Director Dan Curtis returned and with him came Robert Mitchum, now in his 70s and still playing a junior naval officer.  David Dukes once again played the hapless diplomat, Leslie Sloat.  Ralph Bellamy also returned as FDR as did Victoria Tennant as Mitchum’s lover, Polly Bergen as Mitchum’s wife, and Peter Graves as Bergen’s lover.  However, they were the exception.  The majority of the original cast was replaced for the sequel, in most cases for the better.  With John Houseman too ill to reprise his role, John Gielgud took over the role of Aaron Jastrow while Hart Bochner replaced the famously troubled Jan-Michael Vincent.  Robert Hardy took over the role of Churchill while Hitler was recast with Steven Berkoff.  Best of all, Jane Seymour replaced Ali MacGraw in the role of Natalie and gave the best performance of her career.  Other characters were played by a mix of up-and-comers to tv veterans, with the cast eventually including everyone from Barry Bostwick and Sharon Stone to E.G. Marshall and Ian McShane.

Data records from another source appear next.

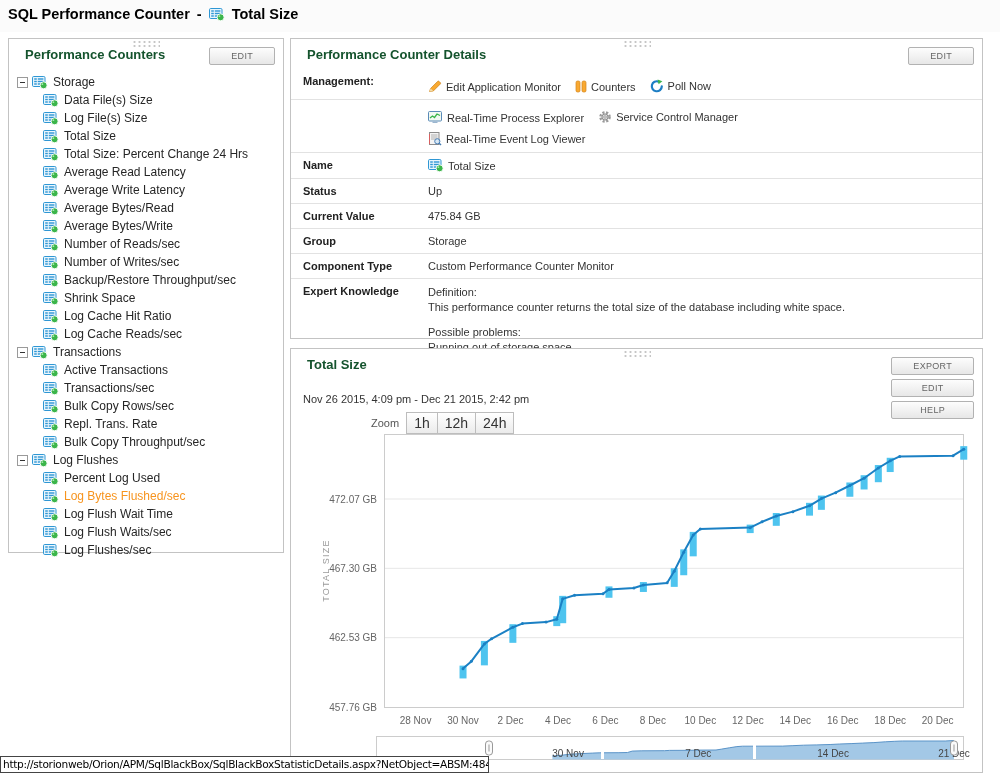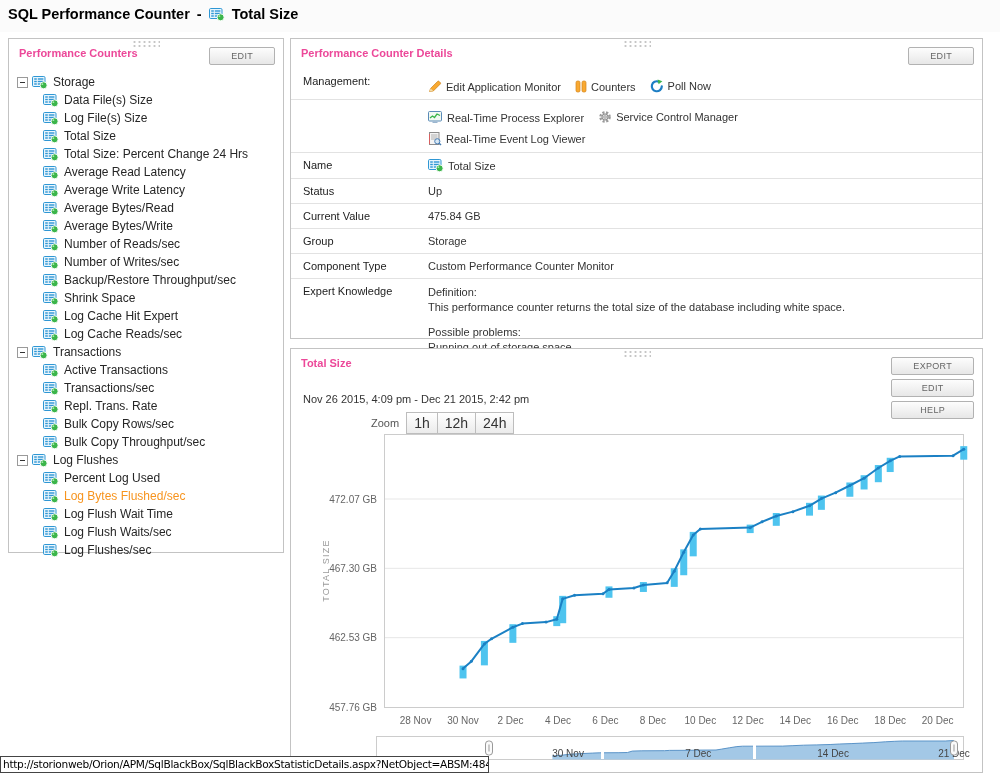--- a/index.html
+++ b/index.html
@@ -24,7 +24,7 @@
     background-image:radial-gradient(circle, #c6c6c6 1px, transparent 1.2px);
     background-size:5px 4px; }
   .panel-header { display:flex; justify-content:space-between; align-items:flex-start; padding:8px 8px 4px 10px; }
-  .panel-title { font-weight:bold; font-size:11px; color:#ec4899; }
+  .panel-title { font-weight:bold; font-size:13px; color:#14532d;margin-left:6px; }
   .btn { font-size:9px; color:#666; background:linear-gradient(#fdfdfd,#e7e7e7);
     border:1px solid #b2b2b2; border-radius:2px; padding:3px 21px; cursor:pointer;
     font-family:"Liberation Sans",sans-serif; letter-spacing:0.3px; }

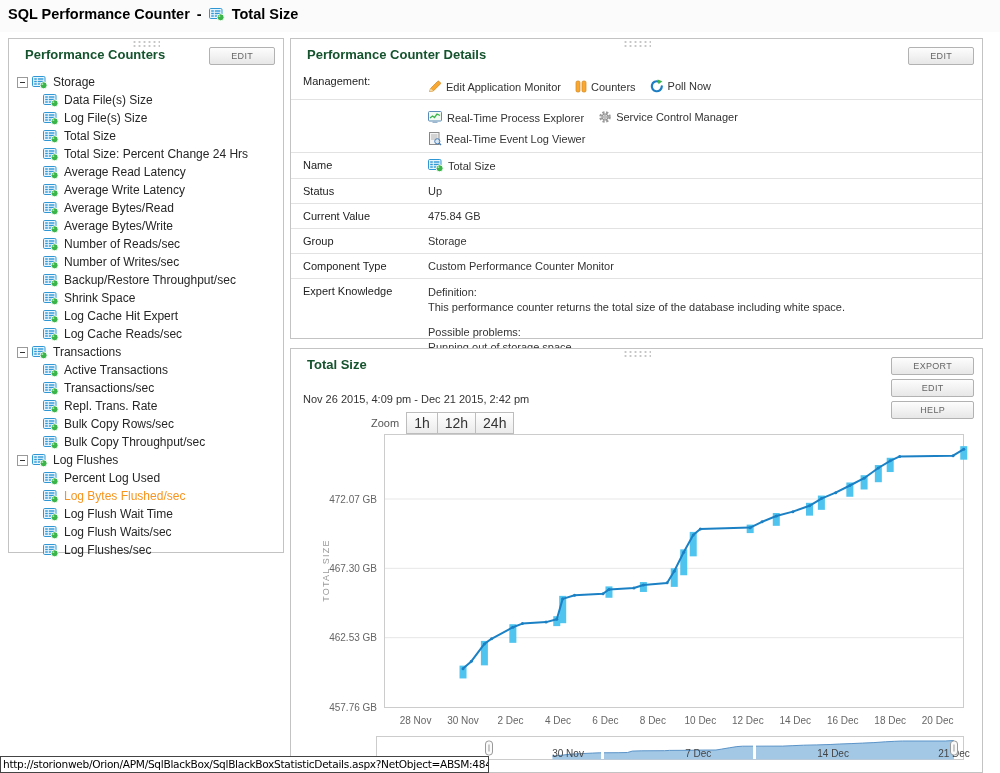--- a/index.html
+++ b/index.html
@@ -43,7 +43,7 @@
   .drows { font-size:11px; color:#333; }
   .drow { display:flex; border-top:1px solid #e2e2e2; padding:6px 10px 6px 12px; }
   .drow.first { border-top:none; }
-  .dlabel { width:125px; flex:0 0 auto; font-weight:normal; color:#222; }
+  .dlabel { width:125px; flex:0 0 auto; font-weight:bold; color:#222; }
   .dvalue { flex:1; color:#333; }
   .mgmt-line { display:flex; align-items:flex-end; gap:14px; min-height:18px; }
   .mgmt-link { display:flex; align-items:center; gap:4px; cursor:pointer; color:#333; }

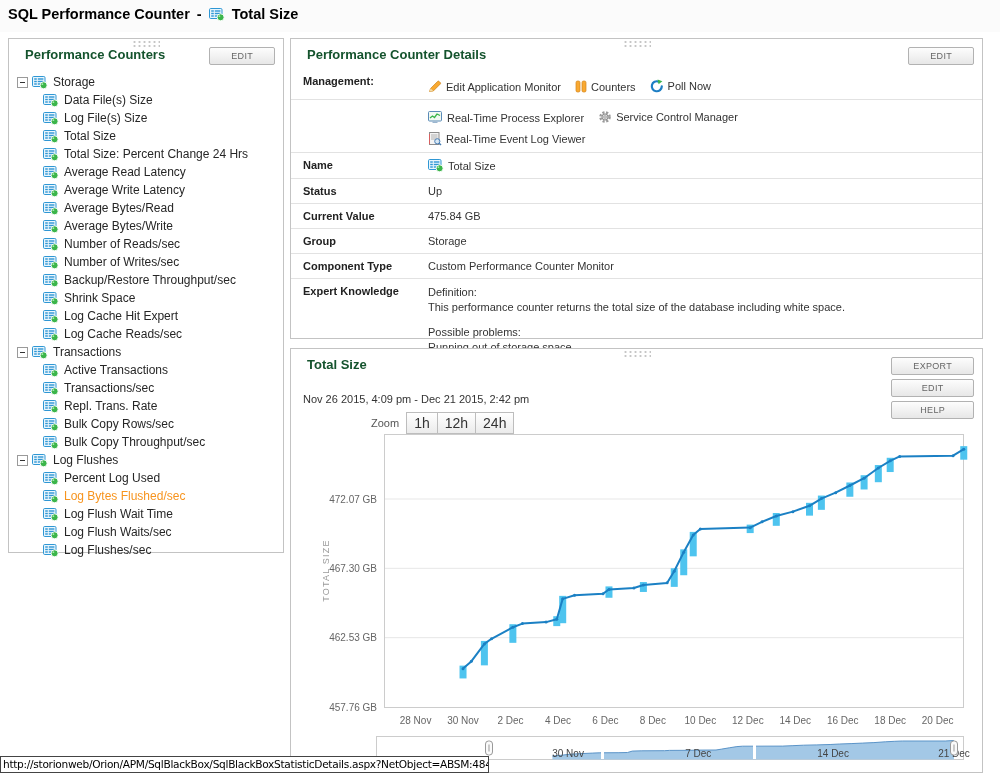--- a/index.html
+++ b/index.html
@@ -322,7 +322,7 @@
             <circle cx="10.4" cy="8.2" r="0.9" fill="#a5e8af"></circle>
           </svg>
         </span>
-        <span>Log Cache Hit Expert</span>
+        <span>Log Cache Hit Ratio</span>
       </div>
       <div class="tree-row tree-child">
         <span class="tree-icon">

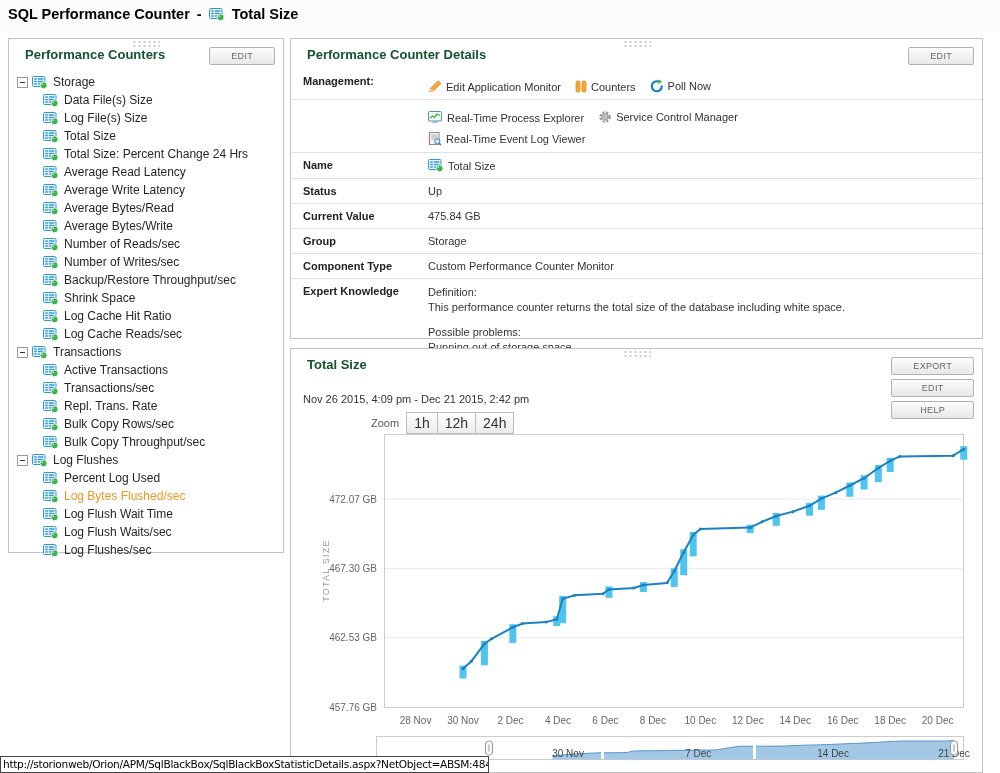--- a/index.html
+++ b/index.html
@@ -403,23 +403,23 @@
             <circle cx="10.4" cy="8.2" r="0.9" fill="#a5e8af"></circle>
           </svg>
         </span>
+        <span>Bulk Copy Rows/sec</span>
+      </div>
+      <div class="tree-row tree-child">
+        <span class="tree-icon">
+          <svg width="16" height="13" viewBox="0 0 16 13">
+            <rect x="0.5" y="0.5" width="12.5" height="10" rx="1.2" fill="#eaf6fd" stroke="#2f97d4"></rect>
+            <rect x="2.2" y="2.3" width="2.6" height="1.4" fill="#2f97d4"></rect>
+            <rect x="5.8" y="2.3" width="5.6" height="1.4" fill="#2f97d4"></rect>
+            <rect x="2.2" y="4.8" width="2.6" height="1.4" fill="#2f97d4"></rect>
+            <rect x="5.8" y="4.8" width="5.6" height="1.4" fill="#2f97d4"></rect>
+            <rect x="2.2" y="7.3" width="2.6" height="1.4" fill="#2f97d4"></rect>
+            <rect x="5.8" y="7.3" width="5.6" height="1.4" fill="#2f97d4"></rect>
+            <circle cx="11.6" cy="9.3" r="3.5" fill="#3bb54a" stroke="#ffffff" stroke-width="0.9"></circle>
+            <circle cx="10.4" cy="8.2" r="0.9" fill="#a5e8af"></circle>
+          </svg>
+        </span>
         <span>Repl. Trans. Rate</span>
-      </div>
-      <div class="tree-row tree-child">
-        <span class="tree-icon">
-          <svg width="16" height="13" viewBox="0 0 16 13">
-            <rect x="0.5" y="0.5" width="12.5" height="10" rx="1.2" fill="#eaf6fd" stroke="#2f97d4"></rect>
-            <rect x="2.2" y="2.3" width="2.6" height="1.4" fill="#2f97d4"></rect>
-            <rect x="5.8" y="2.3" width="5.6" height="1.4" fill="#2f97d4"></rect>
-            <rect x="2.2" y="4.8" width="2.6" height="1.4" fill="#2f97d4"></rect>
-            <rect x="5.8" y="4.8" width="5.6" height="1.4" fill="#2f97d4"></rect>
-            <rect x="2.2" y="7.3" width="2.6" height="1.4" fill="#2f97d4"></rect>
-            <rect x="5.8" y="7.3" width="5.6" height="1.4" fill="#2f97d4"></rect>
-            <circle cx="11.6" cy="9.3" r="3.5" fill="#3bb54a" stroke="#ffffff" stroke-width="0.9"></circle>
-            <circle cx="10.4" cy="8.2" r="0.9" fill="#a5e8af"></circle>
-          </svg>
-        </span>
-        <span>Bulk Copy Rows/sec</span>
       </div>
       <div class="tree-row tree-child">
         <span class="tree-icon">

Jane Seymour and John Gielgud

With a stronger cast and (ironically, considering the running length) a more focused storyline, War and Remembrance is superior to The Winds of War in every way.  That doesn’t mean that it’s perfect, of course.  The scenes featuring Barry Bostwick as a submarine commander feel as if they go on forever and Robert Mitchum still seems like he should be preparing for retirement instead of angling for a promotion.  But none of that matters when the miniseries focuses on Aaron and Natalie Jastrow and their struggle to survive life in the Theresienstadt Ghetto and eventually Auschwitz.  At the time that War and Remembrance was initially broadcast, the concentration camp scenes were considered to be highly controversial and many viewers complained that they were so disturbing that they should not have been aired during prime time.  (This was four years before Schindler’s List.)  Seen today, those scenes are the most important part of the film.  Not only do they show why the war had to be fought but they also demand that the world never allow such a thing to happen again.

Though it was considered by a rating disappointment when compared to its predecessor, War and Remembrance was still a multiple-Emmy nominee.  Controversially, it defeated Lonesome Dove for Best Miniseries.  Both Winds of War and War and Remembrance have been released on DVD and, like the books that inspired them, they both hold up well.  They pay tribute to not only those who fought the Nazis but also to the humanistic vision of Herman Wouk.

Herman Wouk (1915-2019)

A Wee Bit O’Blarney with Cagney & O’Brien: BOY MEETS GIRL (Warner Brothers 1938)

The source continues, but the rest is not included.